*TASK*.
Please work out how many lines in the data below hold the word "center", and state only the number.

[Web page edit records]

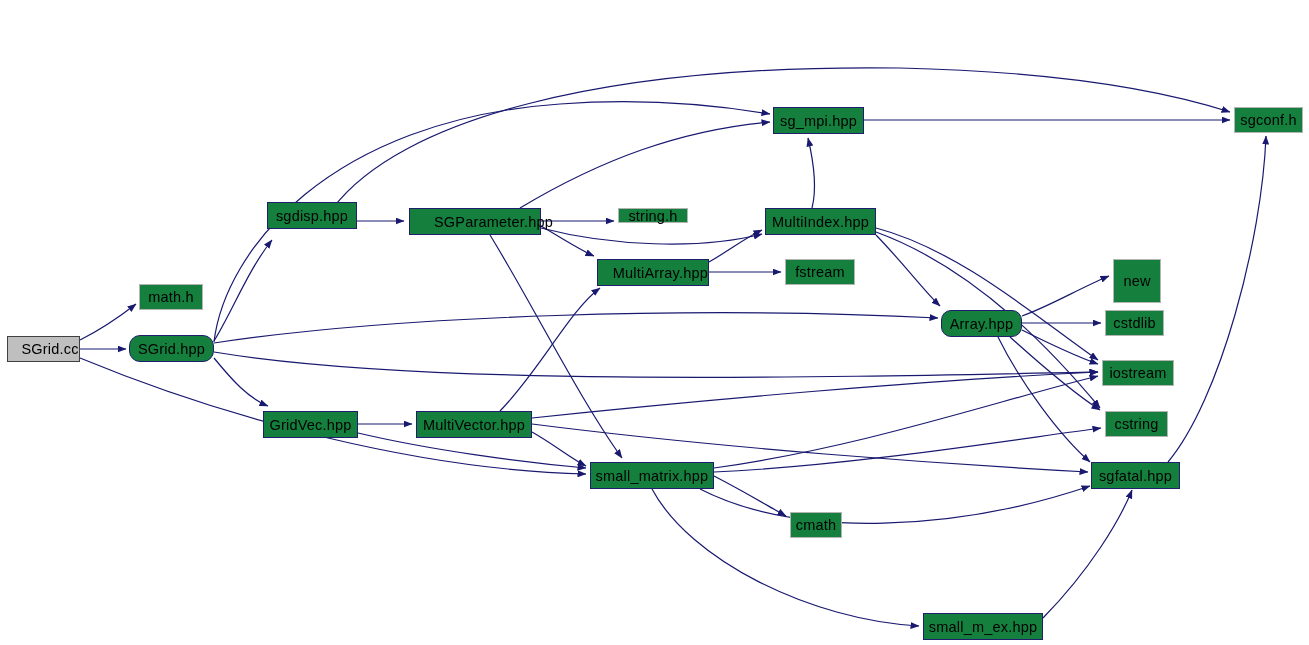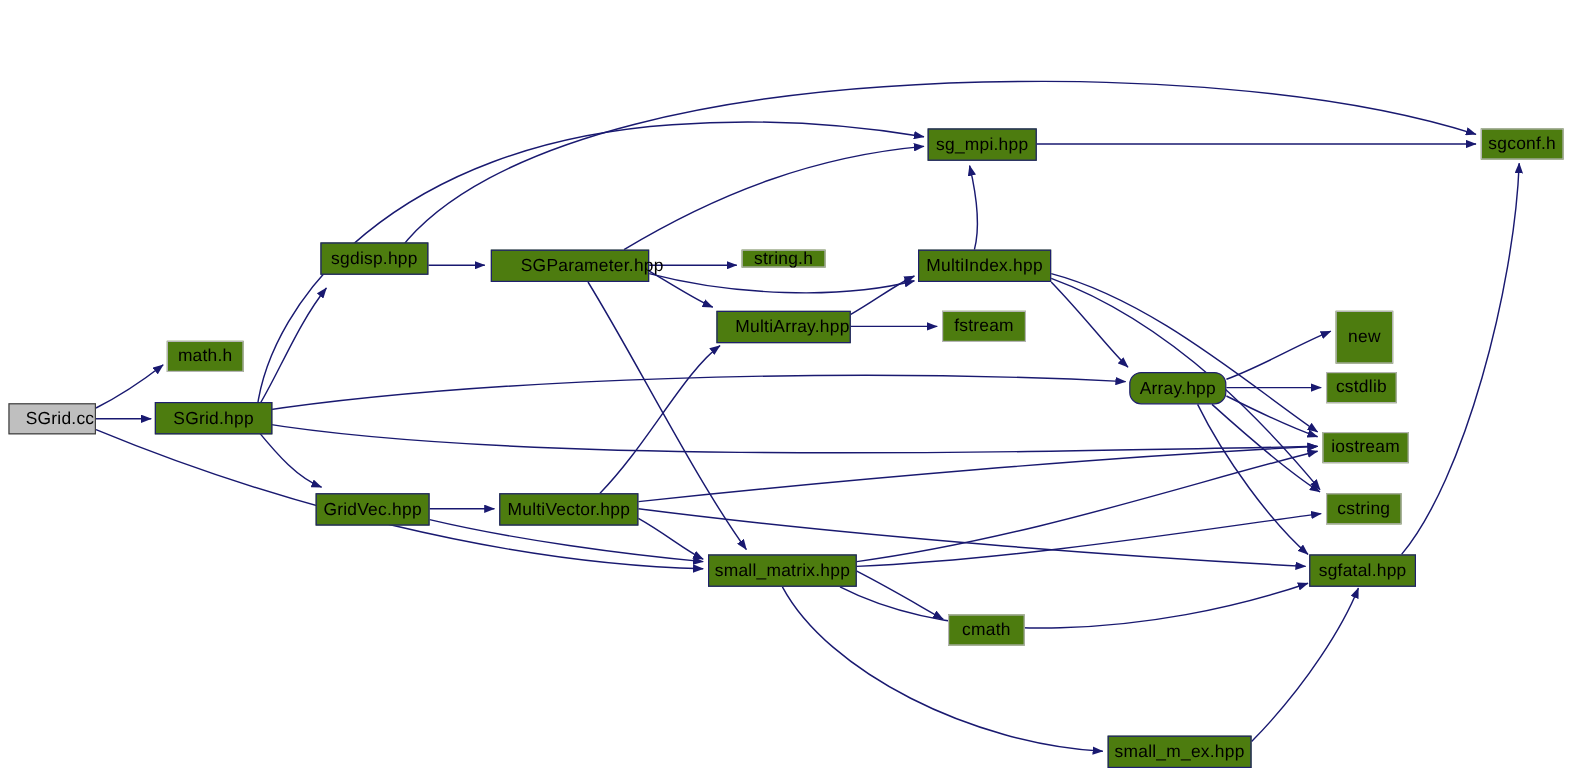--- a/index.html
+++ b/index.html
@@ -1,20 +1,20 @@
 <!DOCTYPE html>
 <html><head>
 <meta charset="utf-8">
 <style>
   html,body{margin:0;padding:0;background:#ffffff;}
   body{font-family:"Liberation Sans",sans-serif;}
   #graph{position:relative;width:1309px;height:645px;background:#ffffff;overflow:hidden;}
   #edges{position:absolute;left:0;top:0;width:1309px;height:645px;}
   .node{position:absolute;box-sizing:border-box;display:flex;align-items:center;justify-content:center;
-        background:#4d7c0f;border:1px solid #1f1f6e;color:#000000;font-size:14.5px;white-space:nowrap;letter-spacing:.2px;}
+        background:#15803d;border:1px solid #1f1f6e;color:#000000;font-size:14.5px;white-space:nowrap;letter-spacing:.2px;}
   .node.sys{border:1px solid #b4b4b4;}
   .node.root{background:#bfbfbf;border:1px solid #404040;}
   .node span{pointer-events:none;}
 </style>
 </head>
 <body>
 
 <div id="graph">
   <svg id="edges" viewBox="0 0 1309 645" xmlns="http://www.w3.org/2000/svg">
     <defs>
@@ -65,21 +65,21 @@
         <path d="M1168,462 C1220,400 1262,240 1266,136" marker-end="url(#arrow)" stroke="#191970"></path>
       </g>
   </svg>
   <div id="node-layer">
       <div class="node root" style="left: 7px; top: 336px; width: 73px; height: 26px; padding-left: 13px;">
         <span>SGrid.cc</span>
       </div>
       <div class="node sys" style="left: 139px; top: 284px; width: 64px; height: 26px;">
         <span>math.h</span>
       </div>
-      <div class="node" style="left: 129px; top: 335px; width: 98px; height: 27px;">
+      <div class="node" style="left: 129px; top: 335px; width: 85px; height: 27px; border-radius: 11px;">
         <span>SGrid.hpp</span>
       </div>
       <div class="node" style="left: 267px; top: 202px; width: 90px; height: 27px;">
         <span>sgdisp.hpp</span>
       </div>
       <div class="node" style="left: 409px; top: 208px; width: 132px; height: 27px; padding-left: 37px;">
         <span>SGParameter.hpp</span>
       </div>
       <div class="node sys" style="left: 618px; top: 208px; width: 70px; height: 15px;">
         <span>string.h</span>
@@ -119,20 +119,20 @@
       </div>
       <div class="node sys" style="left: 1105px; top: 411px; width: 63px; height: 26px;">
         <span>cstring</span>
       </div>
       <div class="node" style="left: 590px; top: 462px; width: 124px; height: 27px;">
         <span>small_matrix.hpp</span>
       </div>
       <div class="node" style="left: 1091px; top: 462px; width: 89px; height: 27px;">
         <span>sgfatal.hpp</span>
       </div>
-      <div class="node sys" style="left: 790px; top: 512px; width: 64px; height: 26px; align-items: center;">
+      <div class="node sys" style="left: 790px; top: 512px; width: 52px; height: 26px; align-items: center;">
         <span>cmath</span>
       </div>
       <div class="node" style="left: 923px; top: 613px; width: 120px; height: 27px;">
         <span>small_m_ex.hpp</span>
       </div>
     </div>
 </div>
 
 </body></html>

*TASK RESPONSE*.
3